Les top modèles
Publié en Chroniques - La Mère poule et ses poids plumes le 07/25/2009 12:01 par Joan DurandJe vous vois venir, là. Vous pensez que je vais me payer une petite séance de « bitchage » contre les belles jeunes modèles sexy qui nous font sentir trop ceci et pas assez cela… eh! bien non. Aujourd’hui, les « top modèles », c’est nous, Chéri et moi. Je m’explique.
Quand Chéri a acheté sa voiture neuve, celle qui a donné des frissons à Fiston et pas à moi (voir : Manque d’hormones), le concessionnaire lui a fait un cadeau : une séance de photographie dans un studio haut de gamme de Montréal et une photo gratuite.
Nous nous rendons donc au studio, Chéri et moi, dans la voiture neuve « capotée » (ici, le terme « capotée » a le sens de « voiture décapotable dont on n’a pas baissé le capot pour éviter que le vent décoiffe les cheveux de la Madame – qui a passé deux heures à essayer de leur donner un look naturel).

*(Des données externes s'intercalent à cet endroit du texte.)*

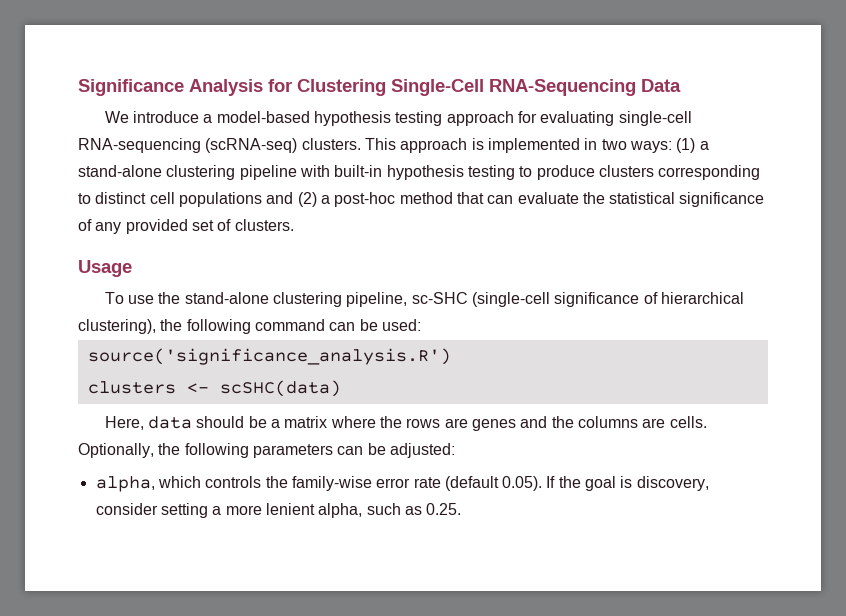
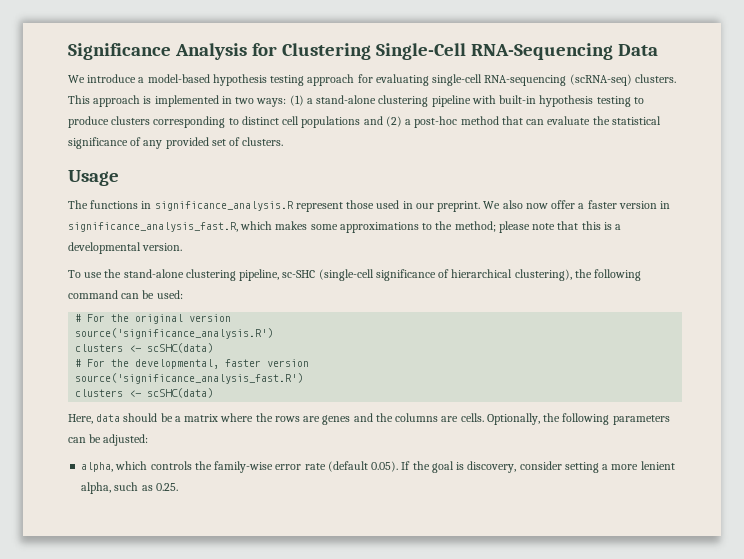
+ The functions in significance_analysis.R represent those used in our preprint. We also now offer a faster version in significance_analysis_fast.R, which makes some approximations to the method; please note that this is a developmental version.
+ # For the original version
+ # For the developmental, faster version
+ source('significance_analysis_fast.R')
+ clusters <- scSHC(data)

Nous entrons dans l’immense loft, timidement. Euh… non, non, pas Chéri, seulement moi. Chéri est tout-à-fait à son aise. J’ai à peine un pied dans le studio qu’il en a déjà fait le tour, a commenté le décor et les photos affichées, fait la connaissance de tout le monde et est en grande conversation avec le photographe.
L’assistante explique que les photos seront un peu retouchées. Je demande (évidemment) :
- Allez-vous effacer les bourrelets?
Désolée, je n’ai pas pu m’empêcher. Oui je sais, je suis sensée m’assumer. Appelons ça une petite rechute.
On s’installe pour les photos.
- Que fais-tu dans tes loisirs, me demande le photographe.
- J’écris beaucoup.
- Elle a un blogue sur Internet, ajoute Chéri. Vous irez voir ça : www.maboiteaplumes.com.
Je ris.
- C’est moi la mémère du couple, explique-t-il en s’assoyant près de moi dans l’escalier blanc qui servira de décor.
- On ne s’en doutait pas du tout, lui répond l’assistante du tac au tac.
Je suis prise d’un fou rire, je balance la tête par en arrière et j’entends les clic clic de l’appareil photo. La séance est commencée.
On change de pose. Moi, à l’horizontale, appuyée sur une seule fesse, en équilibre sur un coude posé sur la cuisse de Chéri, la tête un peu tournée vers lui, mais pas trop, un peu plus, comme ça c’est parfait. Clic clic. Vite, je ne tiendrai pas longtemps dans cette position. Clic clic. Assise maintenant. Les jambes ramenées vers moi (ouche, plus facile à dire qu’à faire). Chéri, qui continue à jaser, ne semble pas avoir de problème de souplesse.
- Et tu parles de quoi, sur ton blogue?
- J’ai un projet de roman. Et aussi je raconte un peu mes aventures avec mes ados, mes amies, mes voisins, ça dépend.
Clic clic.
- Et les voisins, ils ne disent rien?
- Ils ne savent pas que j’ai un blogue.
Chéri grimace.
- N’est-ce pas Chéri que les voisins ne savent pas que j’ai un blogue…?
Nouveau fou rire. Clic clic. Clic clic.
C’est génial, cette séance de photos. On s’amuse comme des enfants.
Une semaine plus tard, nous retournons voir le résultat. Et les prix (re-ouche). Là je comprends le sens de l’expression « photos haut de gamme ». Je les prendrais toutes, si j’étais riche. Les photos de fou rire sont époustouflantes.
Le photographe vient nous saluer :
- Bonjour, les « top modèles ».
Mais le plus beau, la plus belle surprise, c’est que le photographe a réussi à figer sur pellicule ce que j’aime le plus de nous deux : le plaisir qu’on a à être ensemble.